I’d say 80 percent of people don’t have any idea. I’ve overheard people at film festivals turning to each other and saying, “I thought this was about black people” when Slash comes on.

But I think The Black List template is ideal for anything. You could do Hispanics, women, any group you want, and have them talk about that experience.

Let’s talk about your other work a bit. You’ve obviously had a great deal of commercial success — where do you see the line between commercial photography and art photography?

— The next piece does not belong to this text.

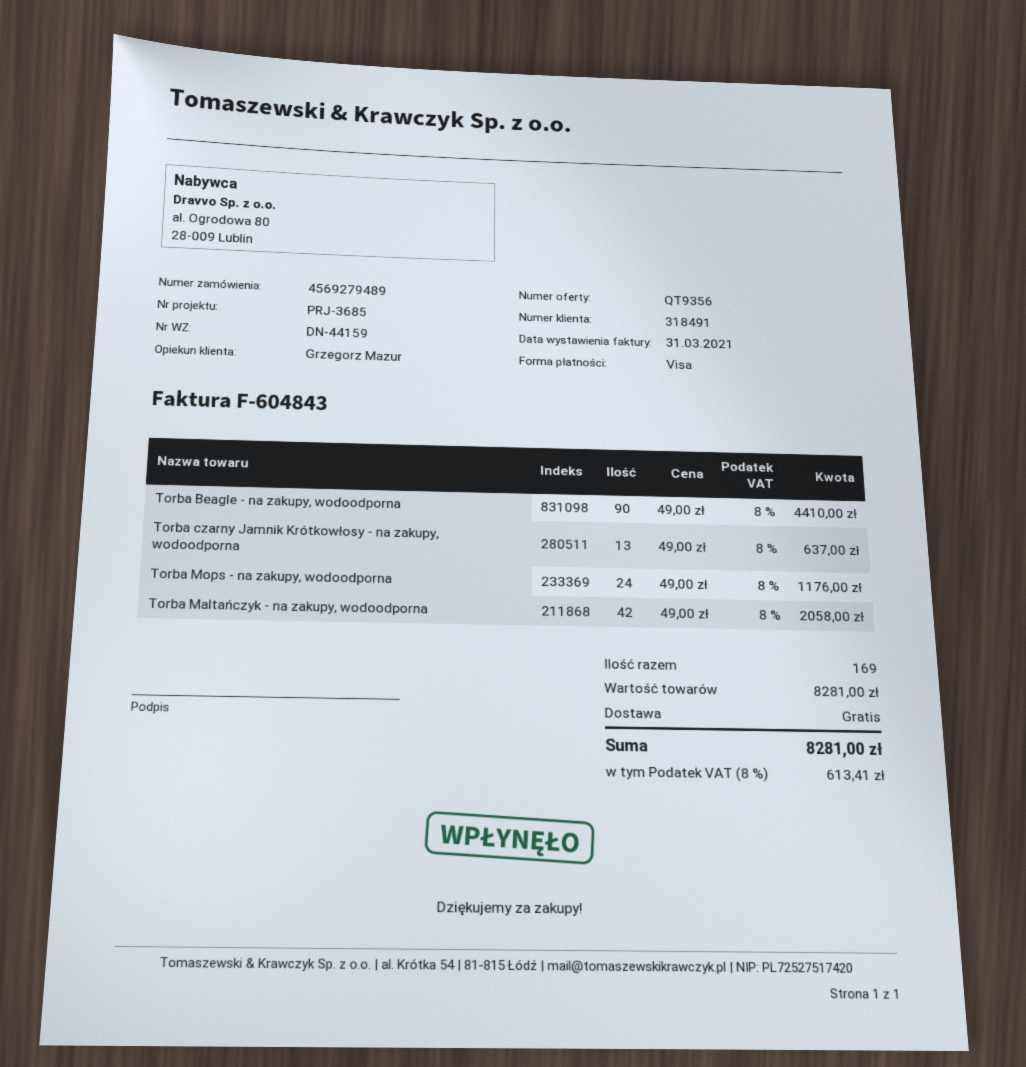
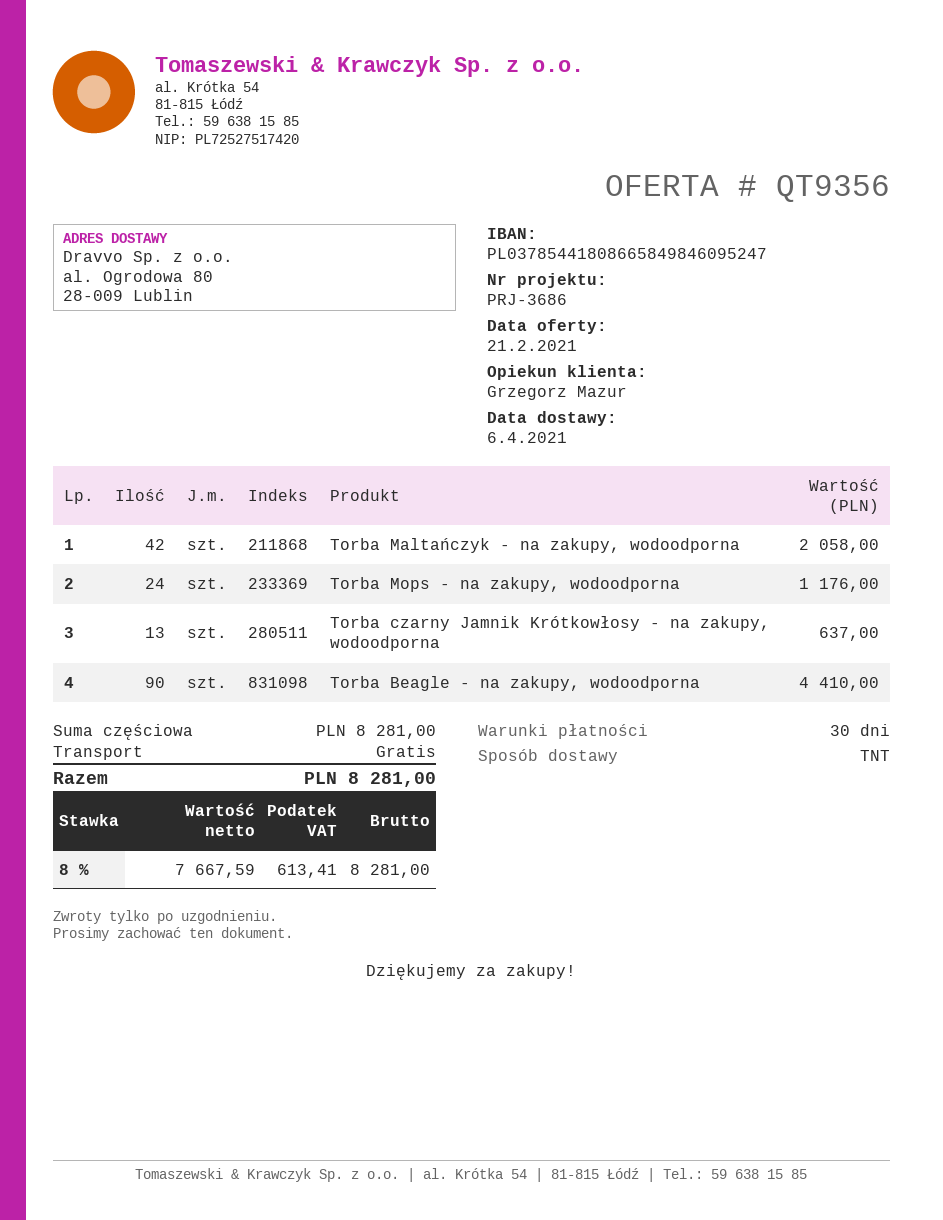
reference: PRJ-3685 -> PRJ-3686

Back in the ’80s, I started a campaign for Comme des Garçons — when no one knew the brand or who Rei Kawakubo was — of artists wearing her clothes. That was the ideal commercial job for me because they came to me and said we like what you do, we saw it in a museum in Japan, can you shoot artists for us wearing these clothes? That was the first commercial work I’d ever done.

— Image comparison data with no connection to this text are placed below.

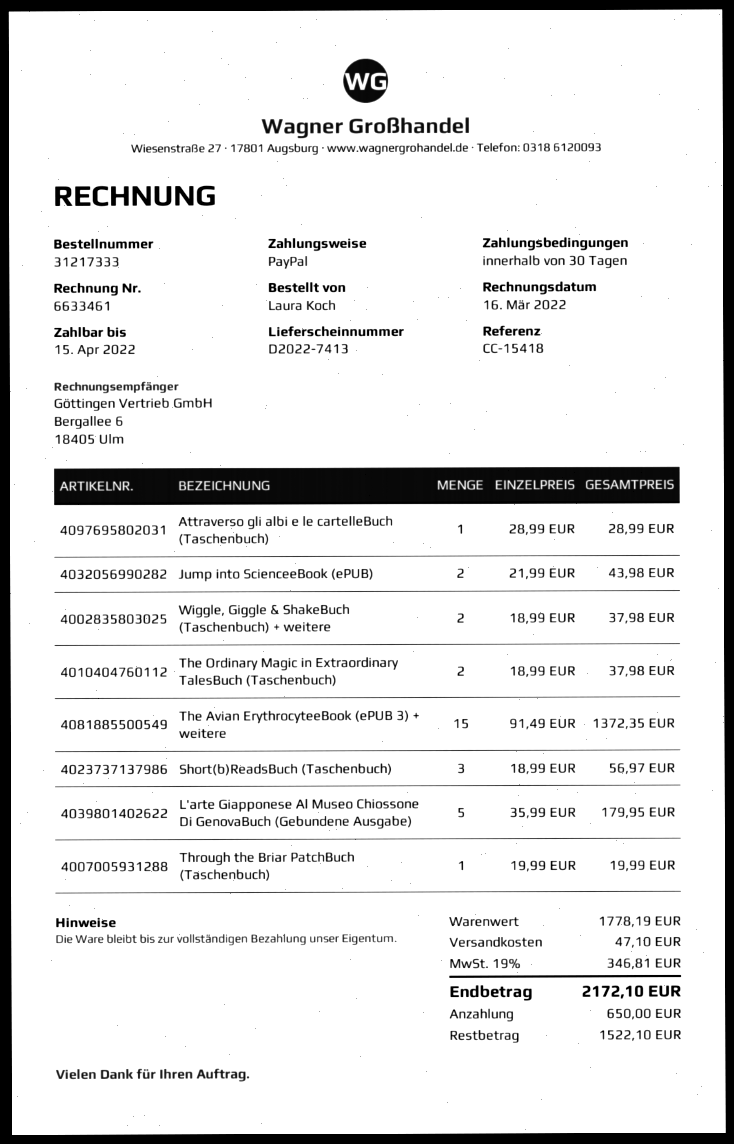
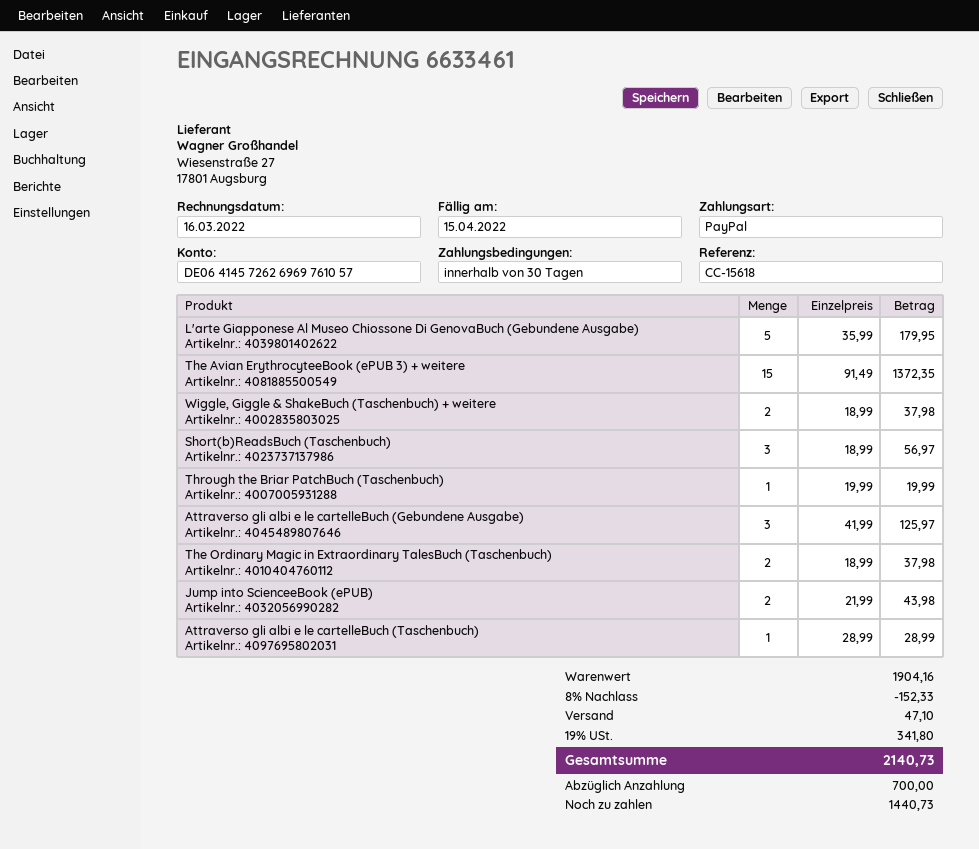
reference: CC-15418 -> CC-15618
Attraverso gli albi e le cartelleBuch (Gebundene Ausgabe): none -> 3 x 41.99 = 125.97
subtotal: 1778.19 -> 1904.16
discount: none -> 8% = 152.33
tax: 19% = 346.81 -> 19% = 341.80
total: 2172.10 -> 2140.73
deposit: 650.00 -> 700.00
balance: 1522.10 -> 1440.73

I’ve been very lucky as a photographer, because people in the commercial world come to me to do what I do as an artist. I’m not hired to shoot landscapes or still lifes; I don’t know how to do them.

What do you think elevates a photo from commercial to art?

Oh gosh. That’s a hard question. I don’t necessarily think the commercial things I do are art. A portrait I take of Rauschenberg, is that art because I took it here for myself and not art because I took it for Comme des Garçons? I don’t know how to answer that.

I guess if you can see that it’s distinctly a Timothy Greenfield-Sanders portrait, then I guess — I hope — it’s art.

As different as your subjects are, your photos always look like your photos.

I’ve been true to that. It’s all I know how to do.

I think the life of a portrait photographer is quite interesting, really, because you meet amazing people all the time.

You’ve worked with a lot of different kinds of subjects — artists, musicians, porn stars, politicians, soldiers — who of the groups you’ve worked with have been the most challenging?

For me it’s hard to shoot athletes because I’m not interested in sports, they’re not interested in photography, and they don’t care much about the portrait. A politician understands that it’s important, that it’s his image, and an actor sees it as an image that they’re controlling, or that’s gonna make them money.

If I knew more about what athletes do, I could probably get them interested. I’m just not very good with statistics.

How do you prepare for a shoot?

I’m very good at reading a person very quickly, so I don’t have to prep too much. I just kind of do it.

Why are you so good at that?

I think I was born with it. I don’t think you can learn it; you just have it. I have gotten better, but I think I’ve always had it.